- _What to produce_:
In the copy of the lines below, leave out pictures and print everything else exactly.

- _Extracted entries_:
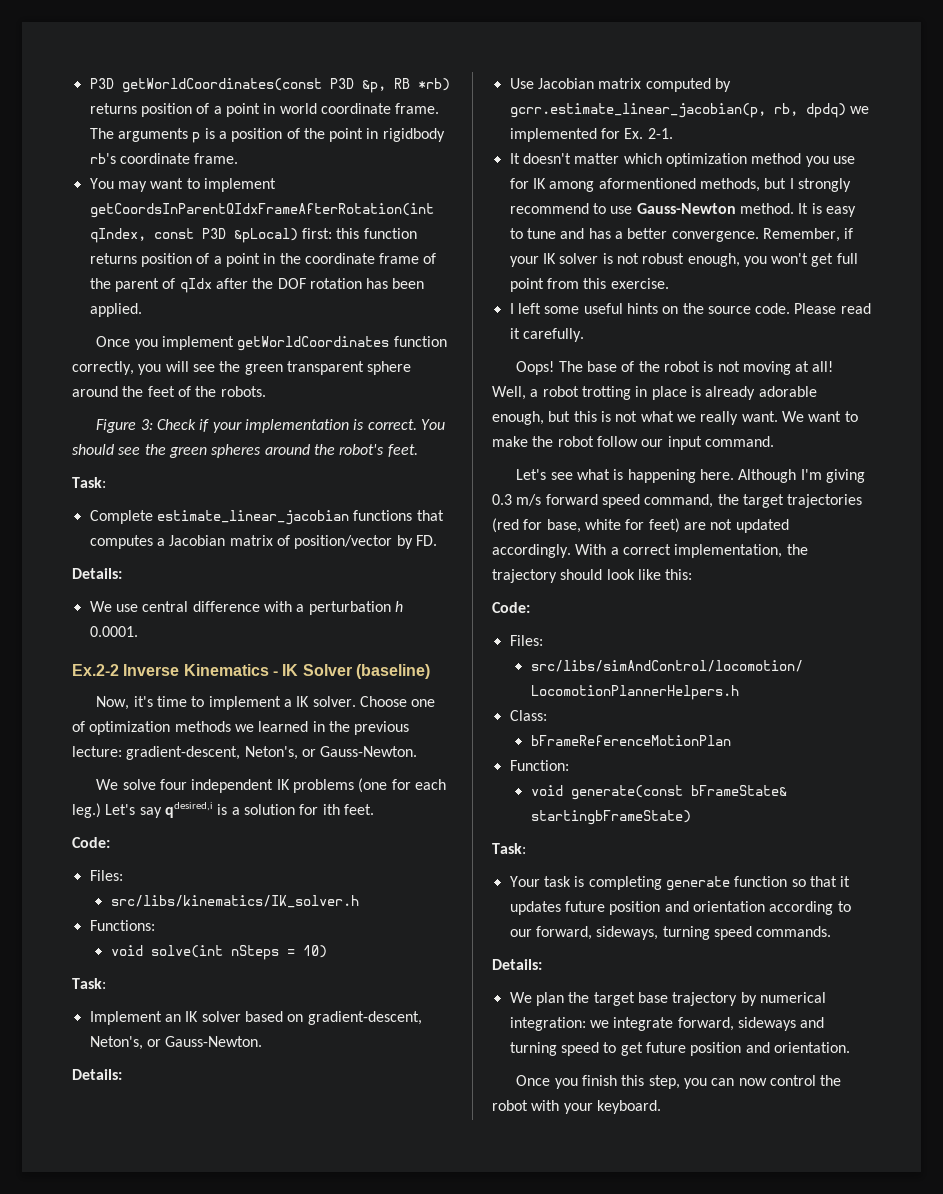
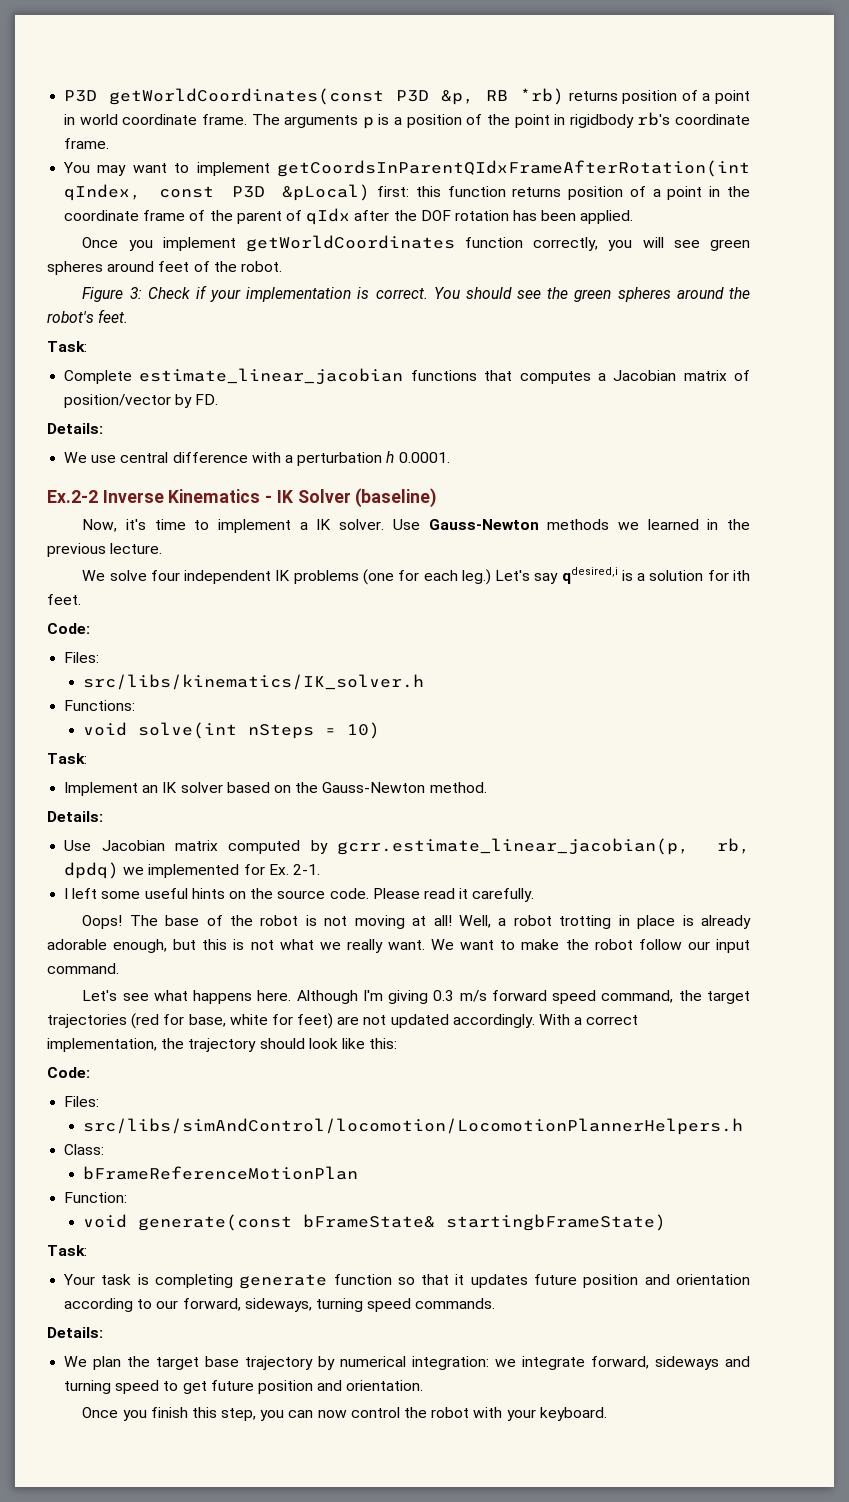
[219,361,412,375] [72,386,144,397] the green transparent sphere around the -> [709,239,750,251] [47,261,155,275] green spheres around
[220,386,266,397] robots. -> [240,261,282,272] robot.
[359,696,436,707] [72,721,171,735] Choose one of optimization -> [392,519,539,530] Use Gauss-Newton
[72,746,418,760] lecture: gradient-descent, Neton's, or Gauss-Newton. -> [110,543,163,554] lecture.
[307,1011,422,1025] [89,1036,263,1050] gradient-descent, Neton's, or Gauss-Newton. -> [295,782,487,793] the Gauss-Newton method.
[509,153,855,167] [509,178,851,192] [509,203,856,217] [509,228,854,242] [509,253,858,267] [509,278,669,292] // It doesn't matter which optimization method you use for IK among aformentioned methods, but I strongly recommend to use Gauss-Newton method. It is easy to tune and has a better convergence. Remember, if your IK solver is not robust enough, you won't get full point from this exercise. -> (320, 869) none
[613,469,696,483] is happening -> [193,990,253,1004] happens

- _Solution for this exercise_:
[219,361,412,375] [72,386,144,397] the green transparent sphere around the -> [709,239,750,251] [47,261,155,275] green spheres around
[220,386,266,397] robots. -> [240,261,282,272] robot.
[359,696,436,707] [72,721,171,735] Choose one of optimization -> [392,519,539,530] Use Gauss-Newton
[72,746,418,760] lecture: gradient-descent, Neton's, or Gauss-Newton. -> [110,543,163,554] lecture.
[307,1011,422,1025] [89,1036,263,1050] gradient-descent, Neton's, or Gauss-Newton. -> [295,782,487,793] the Gauss-Newton method.
[509,153,855,167] [509,178,851,192] [509,203,856,217] [509,228,854,242] [509,253,858,267] [509,278,669,292] // It doesn't matter which optimization method you use for IK among aformentioned methods, but I strongly recommend to use Gauss-Newton method. It is easy to tune and has a better convergence. Remember, if your IK solver is not robust enough, you won't get full point from this exercise. -> (320, 869) none
[613,469,696,483] is happening -> [193,990,253,1004] happens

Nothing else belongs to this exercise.